*** Opening Source material ***

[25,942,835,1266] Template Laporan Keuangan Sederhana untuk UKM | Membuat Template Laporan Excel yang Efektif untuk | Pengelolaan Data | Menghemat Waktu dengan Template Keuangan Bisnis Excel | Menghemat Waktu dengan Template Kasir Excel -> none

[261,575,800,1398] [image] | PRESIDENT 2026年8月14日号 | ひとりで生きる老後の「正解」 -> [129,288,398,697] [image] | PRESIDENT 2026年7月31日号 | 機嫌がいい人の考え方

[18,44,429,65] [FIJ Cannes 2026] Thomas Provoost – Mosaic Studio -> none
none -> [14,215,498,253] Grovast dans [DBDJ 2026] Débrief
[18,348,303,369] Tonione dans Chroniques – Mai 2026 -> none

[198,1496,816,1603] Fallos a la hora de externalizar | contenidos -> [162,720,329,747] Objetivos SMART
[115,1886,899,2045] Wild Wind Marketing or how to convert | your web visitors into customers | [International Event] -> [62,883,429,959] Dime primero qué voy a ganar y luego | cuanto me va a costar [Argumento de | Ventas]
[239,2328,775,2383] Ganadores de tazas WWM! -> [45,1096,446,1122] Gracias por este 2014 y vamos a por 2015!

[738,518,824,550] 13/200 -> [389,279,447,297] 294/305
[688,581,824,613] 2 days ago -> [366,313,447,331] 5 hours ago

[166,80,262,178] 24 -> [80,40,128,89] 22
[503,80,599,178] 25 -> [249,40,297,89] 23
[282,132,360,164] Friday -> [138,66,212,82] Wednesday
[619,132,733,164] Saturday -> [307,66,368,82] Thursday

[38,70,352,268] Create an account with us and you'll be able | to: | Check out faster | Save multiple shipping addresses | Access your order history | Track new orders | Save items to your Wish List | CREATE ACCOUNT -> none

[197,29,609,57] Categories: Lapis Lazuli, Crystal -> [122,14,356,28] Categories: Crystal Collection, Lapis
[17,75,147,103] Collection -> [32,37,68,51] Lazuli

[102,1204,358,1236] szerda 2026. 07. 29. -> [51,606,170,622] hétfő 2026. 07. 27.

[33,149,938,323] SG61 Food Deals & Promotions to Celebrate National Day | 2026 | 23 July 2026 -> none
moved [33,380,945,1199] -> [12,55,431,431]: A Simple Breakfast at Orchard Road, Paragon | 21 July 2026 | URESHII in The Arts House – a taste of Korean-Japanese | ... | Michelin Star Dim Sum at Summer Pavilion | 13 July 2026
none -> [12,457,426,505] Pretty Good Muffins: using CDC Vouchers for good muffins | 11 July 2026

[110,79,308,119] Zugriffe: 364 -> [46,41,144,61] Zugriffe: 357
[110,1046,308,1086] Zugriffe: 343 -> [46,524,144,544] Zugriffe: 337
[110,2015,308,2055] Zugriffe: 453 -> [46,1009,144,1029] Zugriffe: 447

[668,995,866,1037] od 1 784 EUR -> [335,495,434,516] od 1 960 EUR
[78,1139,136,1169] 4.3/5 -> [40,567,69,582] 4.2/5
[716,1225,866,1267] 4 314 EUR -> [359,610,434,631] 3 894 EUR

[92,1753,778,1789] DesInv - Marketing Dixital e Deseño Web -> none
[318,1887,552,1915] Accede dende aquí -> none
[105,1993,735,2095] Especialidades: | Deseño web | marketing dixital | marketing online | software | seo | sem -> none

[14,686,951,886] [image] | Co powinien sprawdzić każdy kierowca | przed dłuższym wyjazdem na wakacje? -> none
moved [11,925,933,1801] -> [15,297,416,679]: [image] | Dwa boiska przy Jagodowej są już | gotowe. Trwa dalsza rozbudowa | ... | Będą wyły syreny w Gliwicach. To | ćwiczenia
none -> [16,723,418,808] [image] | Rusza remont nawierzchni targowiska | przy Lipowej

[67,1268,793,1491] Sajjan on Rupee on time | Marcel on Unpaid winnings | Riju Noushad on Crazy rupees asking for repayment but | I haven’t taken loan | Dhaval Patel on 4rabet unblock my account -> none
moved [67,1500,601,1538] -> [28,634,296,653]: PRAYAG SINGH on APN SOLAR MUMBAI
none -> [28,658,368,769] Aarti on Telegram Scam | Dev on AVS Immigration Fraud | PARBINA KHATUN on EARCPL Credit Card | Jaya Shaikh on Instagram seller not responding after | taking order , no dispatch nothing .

*** Closing Source material ***

### Directions for this task
Would you repeat all of the entries exactly?

### Result of this task
[25,942,835,1266] Template Laporan Keuangan Sederhana untuk UKM | Membuat Template Laporan Excel yang Efektif untuk | Pengelolaan Data | Menghemat Waktu dengan Template Keuangan Bisnis Excel | Menghemat Waktu dengan Template Kasir Excel -> none

[261,575,800,1398] [image] | PRESIDENT 2026年8月14日号 | ひとりで生きる老後の「正解」 -> [129,288,398,697] [image] | PRESIDENT 2026年7月31日号 | 機嫌がいい人の考え方

[18,44,429,65] [FIJ Cannes 2026] Thomas Provoost – Mosaic Studio -> none
none -> [14,215,498,253] Grovast dans [DBDJ 2026] Débrief
[18,348,303,369] Tonione dans Chroniques – Mai 2026 -> none

[198,1496,816,1603] Fallos a la hora de externalizar | contenidos -> [162,720,329,747] Objetivos SMART
[115,1886,899,2045] Wild Wind Marketing or how to convert | your web visitors into customers | [International Event] -> [62,883,429,959] Dime primero qué voy a ganar y luego | cuanto me va a costar [Argumento de | Ventas]
[239,2328,775,2383] Ganadores de tazas WWM! -> [45,1096,446,1122] Gracias por este 2014 y vamos a por 2015!

[738,518,824,550] 13/200 -> [389,279,447,297] 294/305
[688,581,824,613] 2 days ago -> [366,313,447,331] 5 hours ago

[166,80,262,178] 24 -> [80,40,128,89] 22
[503,80,599,178] 25 -> [249,40,297,89] 23
[282,132,360,164] Friday -> [138,66,212,82] Wednesday
[619,132,733,164] Saturday -> [307,66,368,82] Thursday

[38,70,352,268] Create an account with us and you'll be able | to: | Check out faster | Save multiple shipping addresses | Access your order history | Track new orders | Save items to your Wish List | CREATE ACCOUNT -> none

[197,29,609,57] Categories: Lapis Lazuli, Crystal -> [122,14,356,28] Categories: Crystal Collection, Lapis
[17,75,147,103] Collection -> [32,37,68,51] Lazuli

[102,1204,358,1236] szerda 2026. 07. 29. -> [51,606,170,622] hétfő 2026. 07. 27.

[33,149,938,323] SG61 Food Deals & Promotions to Celebrate National Day | 2026 | 23 July 2026 -> none
moved [33,380,945,1199] -> [12,55,431,431]: A Simple Breakfast at Orchard Road, Paragon | 21 July 2026 | URESHII in The Arts House – a taste of Korean-Japanese | ... | Michelin Star Dim Sum at Summer Pavilion | 13 July 2026
none -> [12,457,426,505] Pretty Good Muffins: using CDC Vouchers for good muffins | 11 July 2026

[110,79,308,119] Zugriffe: 364 -> [46,41,144,61] Zugriffe: 357
[110,1046,308,1086] Zugriffe: 343 -> [46,524,144,544] Zugriffe: 337
[110,2015,308,2055] Zugriffe: 453 -> [46,1009,144,1029] Zugriffe: 447

[668,995,866,1037] od 1 784 EUR -> [335,495,434,516] od 1 960 EUR
[78,1139,136,1169] 4.3/5 -> [40,567,69,582] 4.2/5
[716,1225,866,1267] 4 314 EUR -> [359,610,434,631] 3 894 EUR

[92,1753,778,1789] DesInv - Marketing Dixital e Deseño Web -> none
[318,1887,552,1915] Accede dende aquí -> none
[105,1993,735,2095] Especialidades: | Deseño web | marketing dixital | marketing online | software | seo | sem -> none

[14,686,951,886] [image] | Co powinien sprawdzić każdy kierowca | przed dłuższym wyjazdem na wakacje? -> none
moved [11,925,933,1801] -> [15,297,416,679]: [image] | Dwa boiska przy Jagodowej są już | gotowe. Trwa dalsza rozbudowa | ... | Będą wyły syreny w Gliwicach. To | ćwiczenia
none -> [16,723,418,808] [image] | Rusza remont nawierzchni targowiska | przy Lipowej

[67,1268,793,1491] Sajjan on Rupee on time | Marcel on Unpaid winnings | Riju Noushad on Crazy rupees asking for repayment but | I haven’t taken loan | Dhaval Patel on 4rabet unblock my account -> none
moved [67,1500,601,1538] -> [28,634,296,653]: PRAYAG SINGH on APN SOLAR MUMBAI
none -> [28,658,368,769] Aarti on Telegram Scam | Dev on AVS Immigration Fraud | PARBINA KHATUN on EARCPL Credit Card | Jaya Shaikh on Instagram seller not responding after | taking order , no dispatch nothing .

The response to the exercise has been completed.